Au Japon, la coalition au pouvoir est inquiète, car des scandales liés aux sorties de leurs parlementaires dans des bars à hôtesses pourraient miner le taux d’approbation du Cabinet et affecter les élections qui approchent.

Trois députés du Parti libéral démocrate ont été aperçus dans des restaurants ou des bars le mois dernier, malgré l’état d’urgence en vigueur.

Ils seraient restés jusqu’à tard dans la nuit dans des bars à hôtesses de Ginza, l’un des principaux quartiers de divertissement de Tokyo.

Les députés en question sont Matsumoto Jun, ancien président de la Commission nationale de sécurité publique, Tanose Taido, ministre d'État à l'Éducation, et Otsuka Takashi, responsable adjoint des affaires parlementaires.
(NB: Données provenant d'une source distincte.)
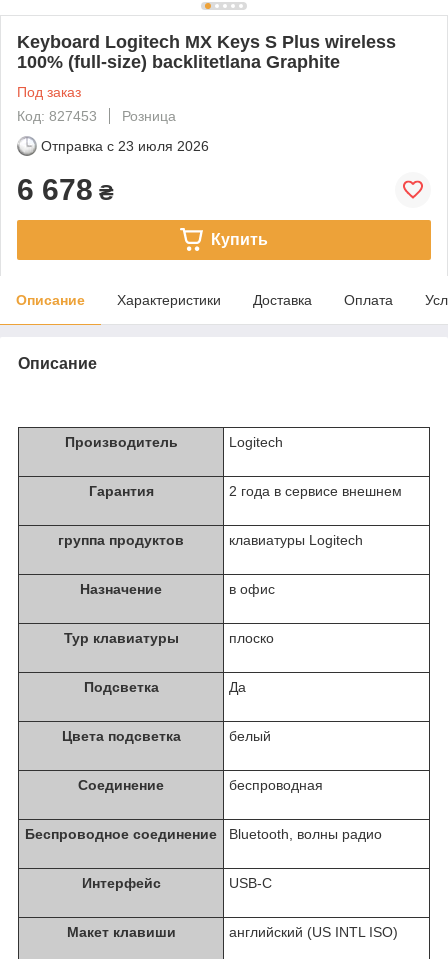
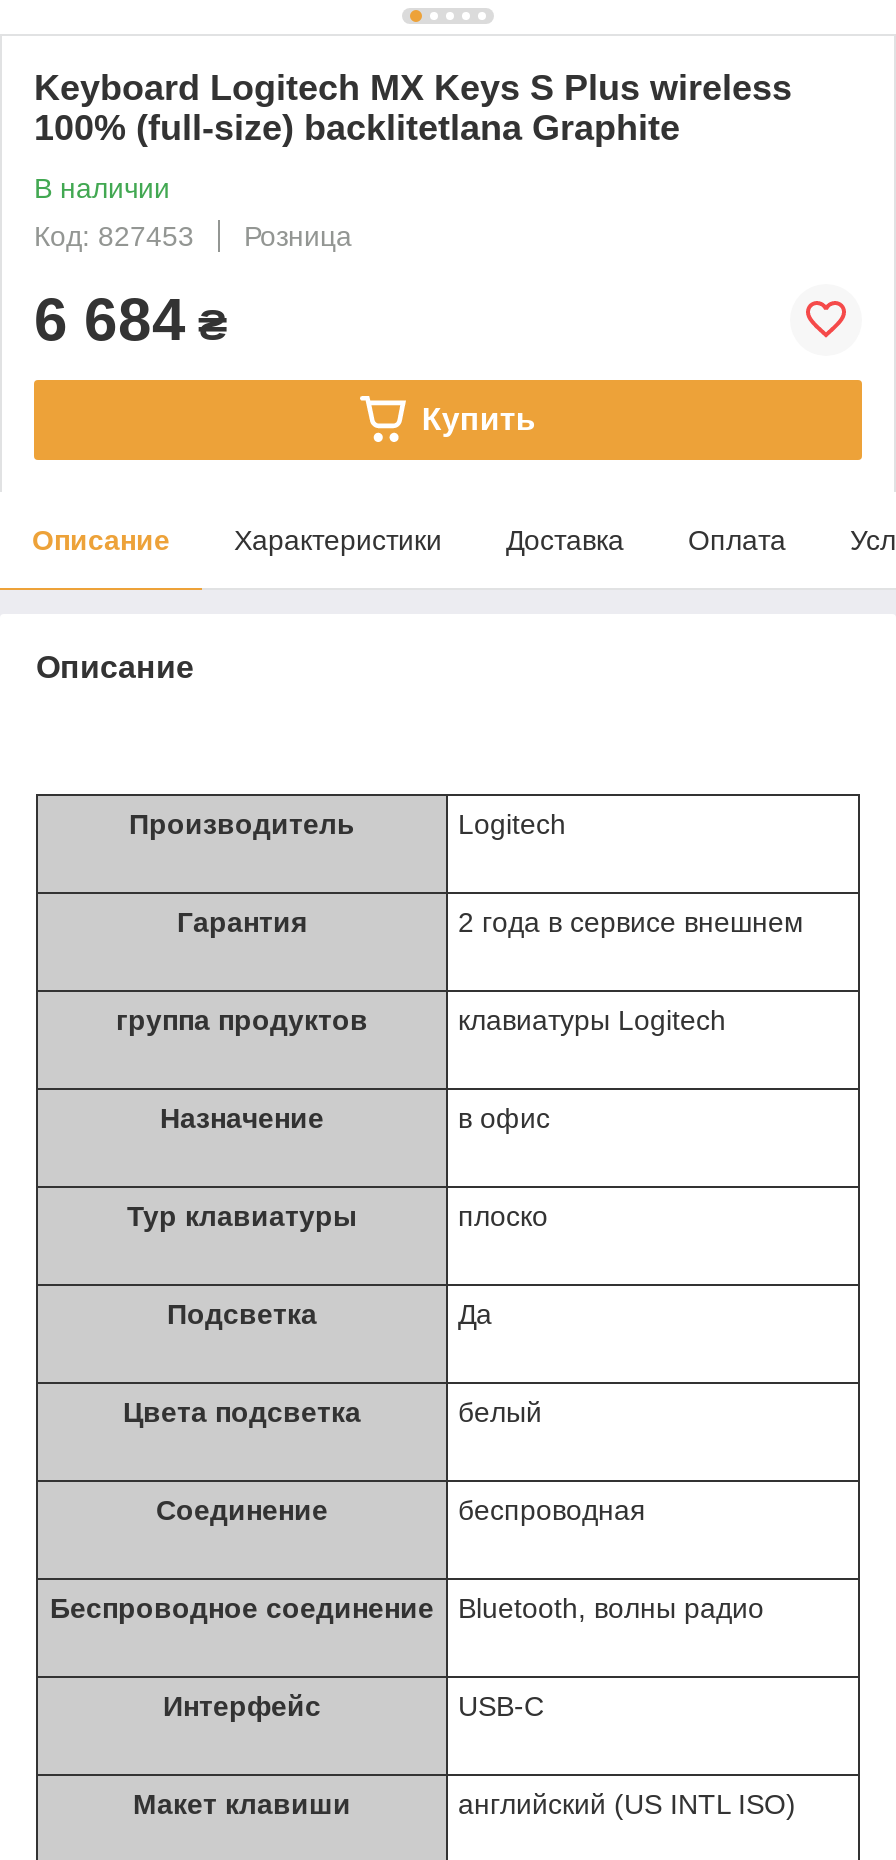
[17,84,81,100] Под заказ -> [34,172,170,204] В наличии
[17,138,209,206] Отправка с 23 июля 2026 | 6 678 ₴ -> [34,286,228,352] 6 684 ₴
Les trois ont quitté le parti lundi.

Un quatrième parlementaire, Toyama Kiyohiko, du parti Komeido, de la coalition au pouvoir, a également démissionné lundi, après qu’un magazine a rapporté sa visite dans un bar à hôtesses de Ginza le mois dernier.

Les membres de la coalition au pouvoir indiquent que le départ des quatre hommes était inévitable, puisqu’ils avaient eu un comportement inapproprié alors que le gouvernement demande à la population de respecter les restrictions contre le virus.

Ils ont aussi exprimé leurs inquiétudes, car les scandales pourraient faire baisser le taux d’approbation du Cabinet et affaiblir l’autorité du gouvernement pour la mise en place de politiques.

La formation au pouvoir s’inquiète des répercussions de ces récents évènements sur la campagne pour les élections de la Chambre basse qui approchent, ainsi que celles de l’assemblée métropolitaine de Tokyo en juillet.